Provided material: Begin

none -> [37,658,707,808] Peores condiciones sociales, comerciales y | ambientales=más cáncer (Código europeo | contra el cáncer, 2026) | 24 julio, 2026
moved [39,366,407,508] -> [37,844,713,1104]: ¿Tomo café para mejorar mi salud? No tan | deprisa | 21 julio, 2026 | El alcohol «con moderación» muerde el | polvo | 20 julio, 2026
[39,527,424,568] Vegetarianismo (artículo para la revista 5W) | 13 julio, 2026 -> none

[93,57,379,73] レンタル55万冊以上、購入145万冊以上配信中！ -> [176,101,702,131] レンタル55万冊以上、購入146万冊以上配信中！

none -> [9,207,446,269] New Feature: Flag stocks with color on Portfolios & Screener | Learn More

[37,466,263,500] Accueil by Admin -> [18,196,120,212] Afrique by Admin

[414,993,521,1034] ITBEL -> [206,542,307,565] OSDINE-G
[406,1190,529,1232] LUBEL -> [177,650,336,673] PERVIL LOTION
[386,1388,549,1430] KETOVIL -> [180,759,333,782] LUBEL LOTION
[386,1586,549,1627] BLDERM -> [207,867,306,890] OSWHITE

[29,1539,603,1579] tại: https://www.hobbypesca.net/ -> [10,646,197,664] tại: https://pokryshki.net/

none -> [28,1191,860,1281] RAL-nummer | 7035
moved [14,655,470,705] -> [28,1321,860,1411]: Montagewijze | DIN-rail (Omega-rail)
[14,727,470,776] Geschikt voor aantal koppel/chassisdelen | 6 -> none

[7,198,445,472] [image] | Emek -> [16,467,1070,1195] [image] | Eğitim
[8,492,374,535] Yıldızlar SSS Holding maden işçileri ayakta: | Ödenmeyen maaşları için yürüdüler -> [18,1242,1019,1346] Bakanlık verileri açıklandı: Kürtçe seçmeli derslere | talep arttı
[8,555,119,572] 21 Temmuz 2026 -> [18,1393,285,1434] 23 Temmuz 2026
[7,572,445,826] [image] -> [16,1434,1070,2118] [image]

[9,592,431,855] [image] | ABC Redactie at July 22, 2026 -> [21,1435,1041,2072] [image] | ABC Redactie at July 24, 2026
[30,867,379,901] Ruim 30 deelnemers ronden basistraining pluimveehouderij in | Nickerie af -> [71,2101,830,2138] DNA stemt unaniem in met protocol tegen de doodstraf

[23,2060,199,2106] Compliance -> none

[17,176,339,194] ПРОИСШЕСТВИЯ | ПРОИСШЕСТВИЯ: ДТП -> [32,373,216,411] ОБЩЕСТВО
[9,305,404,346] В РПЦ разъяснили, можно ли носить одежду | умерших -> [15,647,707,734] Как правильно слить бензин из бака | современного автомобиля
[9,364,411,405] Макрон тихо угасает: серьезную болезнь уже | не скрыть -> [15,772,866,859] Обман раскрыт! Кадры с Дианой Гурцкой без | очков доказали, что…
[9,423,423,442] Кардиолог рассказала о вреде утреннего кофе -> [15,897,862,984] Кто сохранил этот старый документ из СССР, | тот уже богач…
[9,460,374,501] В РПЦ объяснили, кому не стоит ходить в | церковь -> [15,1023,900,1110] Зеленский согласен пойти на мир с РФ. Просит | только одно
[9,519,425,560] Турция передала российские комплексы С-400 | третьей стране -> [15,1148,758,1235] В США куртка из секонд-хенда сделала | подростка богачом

Provided material: End

Directions for this task -
Reproduce only the lines above spanning from the line containing "[386,1586,549,1627] BLDERM ->" through the line containing "[9,423,423,442] Кардиолог рассказала", word for word.

Task response -
[386,1586,549,1627] BLDERM -> [207,867,306,890] OSWHITE

[29,1539,603,1579] tại: https://www.hobbypesca.net/ -> [10,646,197,664] tại: https://pokryshki.net/

none -> [28,1191,860,1281] RAL-nummer | 7035
moved [14,655,470,705] -> [28,1321,860,1411]: Montagewijze | DIN-rail (Omega-rail)
[14,727,470,776] Geschikt voor aantal koppel/chassisdelen | 6 -> none

[7,198,445,472] [image] | Emek -> [16,467,1070,1195] [image] | Eğitim
[8,492,374,535] Yıldızlar SSS Holding maden işçileri ayakta: | Ödenmeyen maaşları için yürüdüler -> [18,1242,1019,1346] Bakanlık verileri açıklandı: Kürtçe seçmeli derslere | talep arttı
[8,555,119,572] 21 Temmuz 2026 -> [18,1393,285,1434] 23 Temmuz 2026
[7,572,445,826] [image] -> [16,1434,1070,2118] [image]

[9,592,431,855] [image] | ABC Redactie at July 22, 2026 -> [21,1435,1041,2072] [image] | ABC Redactie at July 24, 2026
[30,867,379,901] Ruim 30 deelnemers ronden basistraining pluimveehouderij in | Nickerie af -> [71,2101,830,2138] DNA stemt unaniem in met protocol tegen de doodstraf

[23,2060,199,2106] Compliance -> none

[17,176,339,194] ПРОИСШЕСТВИЯ | ПРОИСШЕСТВИЯ: ДТП -> [32,373,216,411] ОБЩЕСТВО
[9,305,404,346] В РПЦ разъяснили, можно ли носить одежду | умерших -> [15,647,707,734] Как правильно слить бензин из бака | современного автомобиля
[9,364,411,405] Макрон тихо угасает: серьезную болезнь уже | не скрыть -> [15,772,866,859] Обман раскрыт! Кадры с Дианой Гурцкой без | очков доказали, что…
[9,423,423,442] Кардиолог рассказала о вреде утреннего кофе -> [15,897,862,984] Кто сохранил этот старый документ из СССР, | тот уже богач…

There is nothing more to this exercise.